3 minutes
Manipulation of Latex-bib using regular expressions in VIM
Occasionally, although the possibility of submitting LaTeX source files is great, it results convenient to clean these files before.
Particularly, here is an example of how to edit bibliography-related fields within the *.bib
file using vim.
Matches are made with regular expressions (aka regex). Hence, it is convenient to check for consistency along the fields in the document (i.e. What kind of format is used? What kind of separators?).
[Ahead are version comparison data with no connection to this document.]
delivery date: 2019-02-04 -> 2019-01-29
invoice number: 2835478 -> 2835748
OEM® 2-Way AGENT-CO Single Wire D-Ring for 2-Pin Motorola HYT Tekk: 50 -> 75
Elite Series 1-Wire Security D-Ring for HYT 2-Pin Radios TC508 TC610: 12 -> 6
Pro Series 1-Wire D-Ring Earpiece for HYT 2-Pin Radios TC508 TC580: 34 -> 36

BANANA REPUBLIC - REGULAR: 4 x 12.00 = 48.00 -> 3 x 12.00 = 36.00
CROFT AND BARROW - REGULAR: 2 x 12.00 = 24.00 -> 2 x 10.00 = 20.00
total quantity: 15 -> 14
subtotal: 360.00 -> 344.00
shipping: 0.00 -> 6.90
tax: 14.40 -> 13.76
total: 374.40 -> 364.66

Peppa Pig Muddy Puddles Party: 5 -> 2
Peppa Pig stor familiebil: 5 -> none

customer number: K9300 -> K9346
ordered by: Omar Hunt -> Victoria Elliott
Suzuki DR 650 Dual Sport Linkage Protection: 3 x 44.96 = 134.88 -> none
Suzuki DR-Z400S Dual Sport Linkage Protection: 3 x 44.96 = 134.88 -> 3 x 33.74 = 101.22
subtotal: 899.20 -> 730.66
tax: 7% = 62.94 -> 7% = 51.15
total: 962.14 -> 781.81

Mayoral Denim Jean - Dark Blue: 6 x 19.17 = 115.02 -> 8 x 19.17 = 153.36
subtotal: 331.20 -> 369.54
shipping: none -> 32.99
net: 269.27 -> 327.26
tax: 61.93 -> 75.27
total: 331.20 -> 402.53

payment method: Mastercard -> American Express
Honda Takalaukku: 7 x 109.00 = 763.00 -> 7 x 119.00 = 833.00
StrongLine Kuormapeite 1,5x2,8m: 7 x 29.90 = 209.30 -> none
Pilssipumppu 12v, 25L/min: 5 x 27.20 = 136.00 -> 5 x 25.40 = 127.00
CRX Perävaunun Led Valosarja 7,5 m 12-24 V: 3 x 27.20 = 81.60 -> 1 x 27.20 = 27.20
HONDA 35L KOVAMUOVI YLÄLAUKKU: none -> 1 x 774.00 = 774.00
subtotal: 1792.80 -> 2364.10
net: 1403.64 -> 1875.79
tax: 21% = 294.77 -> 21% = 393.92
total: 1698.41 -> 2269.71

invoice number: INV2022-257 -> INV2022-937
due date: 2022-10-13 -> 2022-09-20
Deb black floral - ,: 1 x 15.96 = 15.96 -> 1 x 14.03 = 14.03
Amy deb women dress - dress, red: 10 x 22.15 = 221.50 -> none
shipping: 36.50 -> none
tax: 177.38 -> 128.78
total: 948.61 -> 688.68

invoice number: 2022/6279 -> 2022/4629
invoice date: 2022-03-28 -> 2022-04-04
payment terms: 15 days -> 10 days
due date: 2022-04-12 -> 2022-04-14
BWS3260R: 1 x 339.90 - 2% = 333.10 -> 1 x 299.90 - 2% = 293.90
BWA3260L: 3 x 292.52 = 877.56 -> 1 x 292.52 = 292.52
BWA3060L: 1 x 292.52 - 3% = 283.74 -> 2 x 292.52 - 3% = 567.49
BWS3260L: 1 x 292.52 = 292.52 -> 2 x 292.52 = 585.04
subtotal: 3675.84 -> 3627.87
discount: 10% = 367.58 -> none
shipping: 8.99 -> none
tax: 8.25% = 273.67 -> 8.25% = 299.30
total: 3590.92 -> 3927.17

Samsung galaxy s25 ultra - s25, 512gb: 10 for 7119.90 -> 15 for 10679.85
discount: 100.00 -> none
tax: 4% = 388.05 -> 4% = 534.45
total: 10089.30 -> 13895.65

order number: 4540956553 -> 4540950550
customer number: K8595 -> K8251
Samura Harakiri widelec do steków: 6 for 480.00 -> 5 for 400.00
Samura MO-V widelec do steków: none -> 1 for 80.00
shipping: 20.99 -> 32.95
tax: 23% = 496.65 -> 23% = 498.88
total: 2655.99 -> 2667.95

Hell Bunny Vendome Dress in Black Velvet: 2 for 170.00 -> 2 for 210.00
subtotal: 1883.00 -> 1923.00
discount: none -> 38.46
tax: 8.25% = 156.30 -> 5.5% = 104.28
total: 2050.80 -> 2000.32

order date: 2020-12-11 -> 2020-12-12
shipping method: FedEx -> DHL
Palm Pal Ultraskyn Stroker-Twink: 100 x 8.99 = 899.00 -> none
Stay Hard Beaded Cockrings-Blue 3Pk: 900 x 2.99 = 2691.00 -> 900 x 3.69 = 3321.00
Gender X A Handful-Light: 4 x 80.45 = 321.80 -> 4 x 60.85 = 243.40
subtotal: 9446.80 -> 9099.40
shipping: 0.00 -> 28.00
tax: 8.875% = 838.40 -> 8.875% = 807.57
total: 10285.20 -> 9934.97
Please don”t forget to use :help
to find out more about matches and patterns in vim (:help regex
, :h search
, etc).
Preliminaries
A *.bib
file contains the following structure.
@article{keyentry,
author = {author},
abstract = {some text},
annote = {some text},
url = {someurlinwww},
title = {some text},
journal = {some text},
year = {some year},
}
Alternative structures may suppress brackets or use quotation marks instead. For example,
@article{keyentry,
author = "author",
abstract = "some text",
annote = "some text",
url = "someurlinwww",
title = "some text",
journal = "some text",
year = some year,
}
The search + replace methods implemented in vim follow the structure: :range s[ubstitute]/pattern/string/cgiI
where c confirms each substitution; g replaces all occurrences in the line (without g - only first); i ignores case for the pattern; and I doesn”t ignore case for the pattern.
.
Example
Here is the bibliography file used for the example - Sample.bib
In normal mode, /
is used as a preliminary search to check for the pattern recognition. For instance, the following command searches for fields containing url.
/ url\s*=
Here \s
means “any space” and *
means “any number of occurrences”.
To display all occurrences in the file, the following command can be used:
:g/ url\s*= {.*\}
where .*\
means “any number of characters excluding the new line”. Therefore, if the bib entry is expected to be a single line, this expression is sufficient; however for an entry with multiple lines, such as the abstract section, the command may require an additional method. The following command includes \{-}
which stands for “null or more matches of the preceding atom”. As a result, the search is made iterative and everything contained between the brackets is thus found.
:g/ url\s*= {\_.\{-}},
The final search + replace command results as following:
:%s/ url\s*= {\_.\{-}},/url = {},/g
Using a similar search + replace command is then used to replace other fields; however, if more than one field must be changed, then a set of vim instructions may be called from the terminal, using vim -c
. The following command (i) replaces information contained in 4 fields, (ii) saves the edited document in a new one, and (iii) exits without saving in the original file.
vim -c "%s/ url\s*= {\_.\{-}}/url = {}/g" \
-c "%s/ annote\s*= {\_.\{-}}/ annote = {}/g" \
-c "%s/abstract\s*= {\_.\{-}}/ abstract = {}/g" \
-c "%s/ file\s*= {\_.\{-}}/ file = {}/g" \
-c "wq temp.bib" \
-c "q\!" \
sample.bib
.
Of course, as is common practice in vim, such a command might be replaced by a more sophisticated regex method which reduces the number of instructions and employs different patterns. By the way, a maximum of 10 instructions is supported in vim -c
mode.
To end, cleaning a *.bib
file in/with vim can be performed in a single command. Pretty cool!
I hope this has been useful.